#### User interface change data:
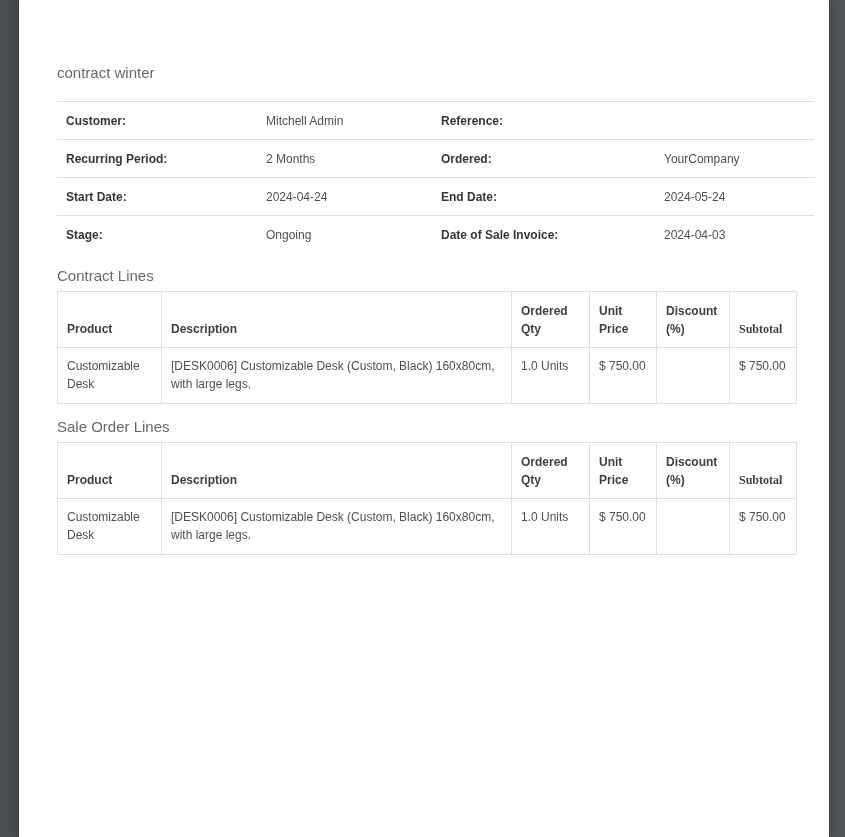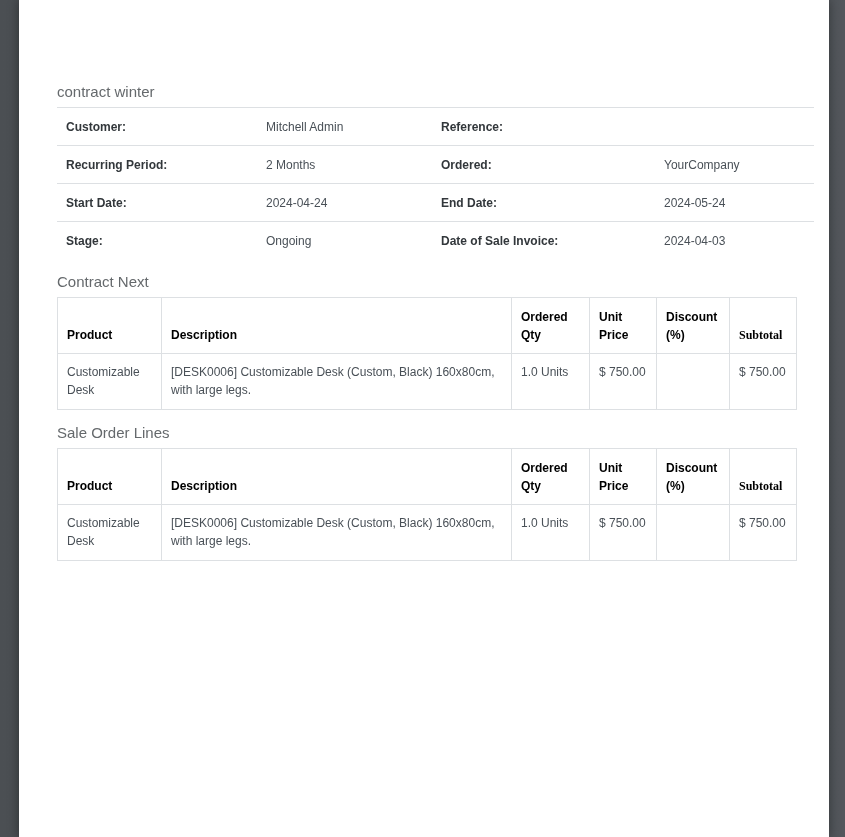--- a/index.html
+++ b/index.html
@@ -32,7 +32,7 @@
   }
   .doc-title {
     margin: 0;
-    padding-top: 83px;
+    padding-top: 64px;
     font-size: 15px;
     line-height: 18px;
     font-weight: 400;

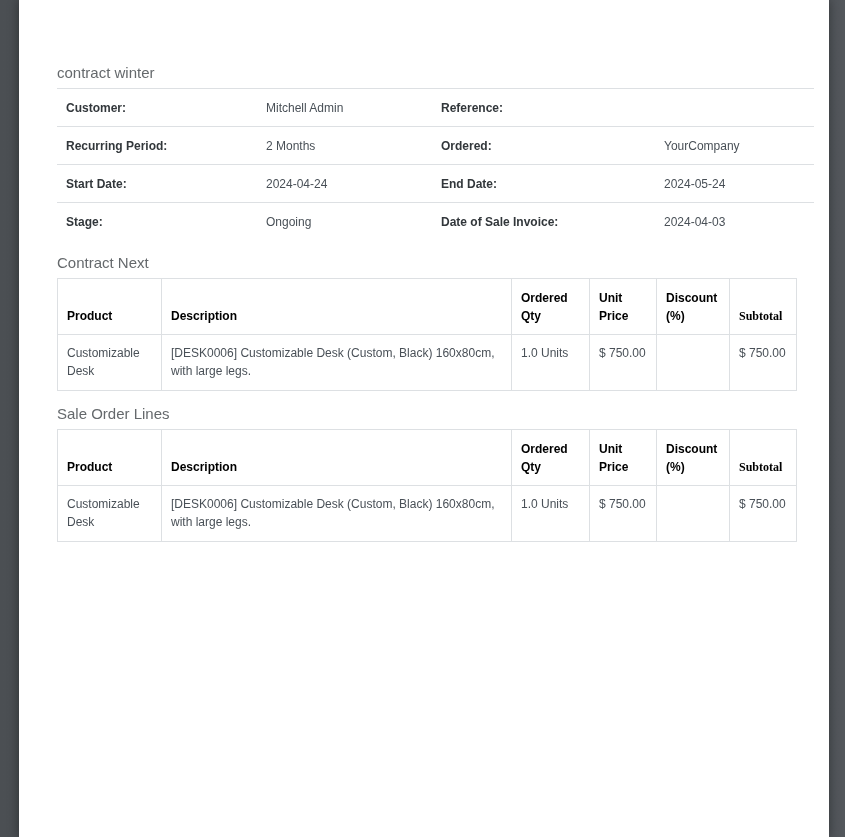--- a/index.html
+++ b/index.html
@@ -41,7 +41,7 @@
   
   .info-table {
     width: 739px;
-    margin-top: 6px;
+    margin-top: 19px;
     border-collapse: collapse;
     table-layout: fixed;
     font-size: 12px;

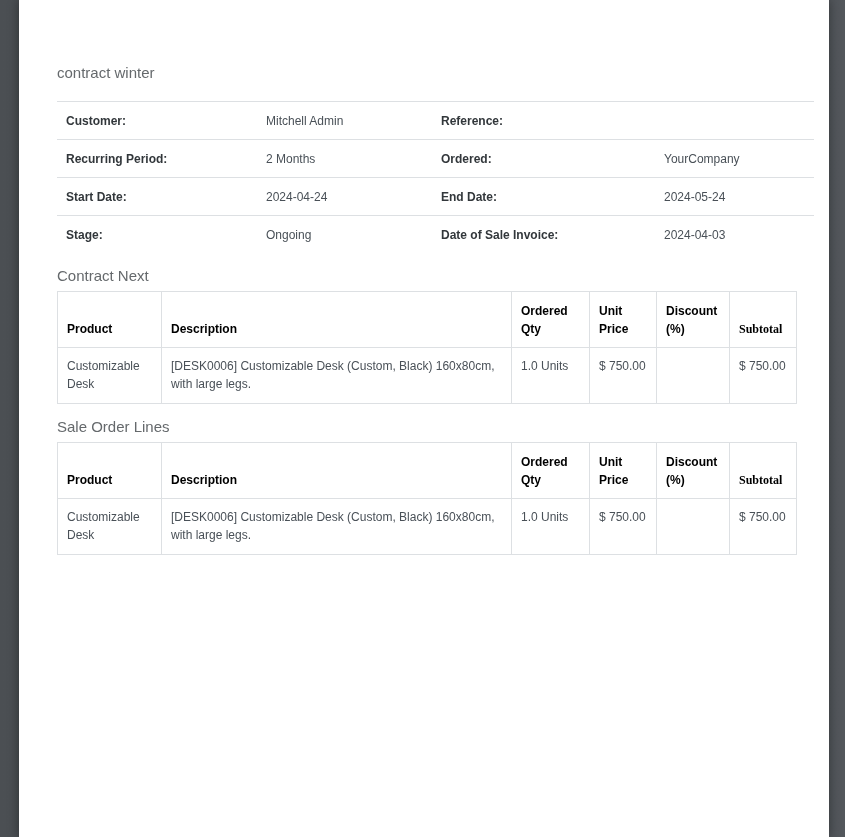--- a/index.html
+++ b/index.html
@@ -144,7 +144,7 @@
         </tbody>
       </table>
 
-      <h2 class="section-heading first">Contract Next</h2>
+      <h2 class="section-heading first">Contract Lines</h2>
 
       <table class="lines-table">
         <thead>

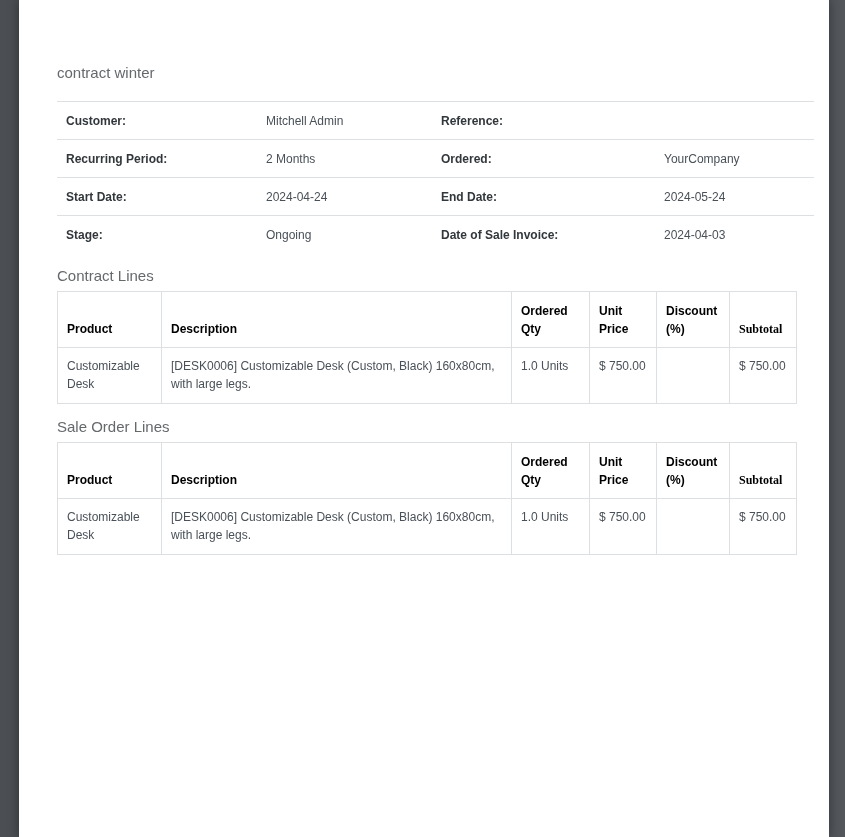--- a/index.html
+++ b/index.html
@@ -92,7 +92,7 @@
     vertical-align: bottom;
     text-align: left;
     font-weight: 700;
-    color: #000000;
+    color: #404040;
   }
   .lines-table td {
     height: 56px;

#### What you will do:
Nothing but the text is wanted: repeat the data above exactly, without its images.

#### Solution to this exercise:
--- a/index.html
+++ b/index.html
@@ -32,7 +32,7 @@
   }
   .doc-title {
     margin: 0;
-    padding-top: 83px;
+    padding-top: 64px;
     font-size: 15px;
     line-height: 18px;
     font-weight: 400;

--- a/index.html
+++ b/index.html
@@ -41,7 +41,7 @@
   
   .info-table {
     width: 739px;
-    margin-top: 6px;
+    margin-top: 19px;
     border-collapse: collapse;
     table-layout: fixed;
     font-size: 12px;

--- a/index.html
+++ b/index.html
@@ -144,7 +144,7 @@
         </tbody>
       </table>
 
-      <h2 class="section-heading first">Contract Next</h2>
+      <h2 class="section-heading first">Contract Lines</h2>
 
       <table class="lines-table">
         <thead>

--- a/index.html
+++ b/index.html
@@ -92,7 +92,7 @@
     vertical-align: bottom;
     text-align: left;
     font-weight: 700;
-    color: #000000;
+    color: #404040;
   }
   .lines-table td {
     height: 56px;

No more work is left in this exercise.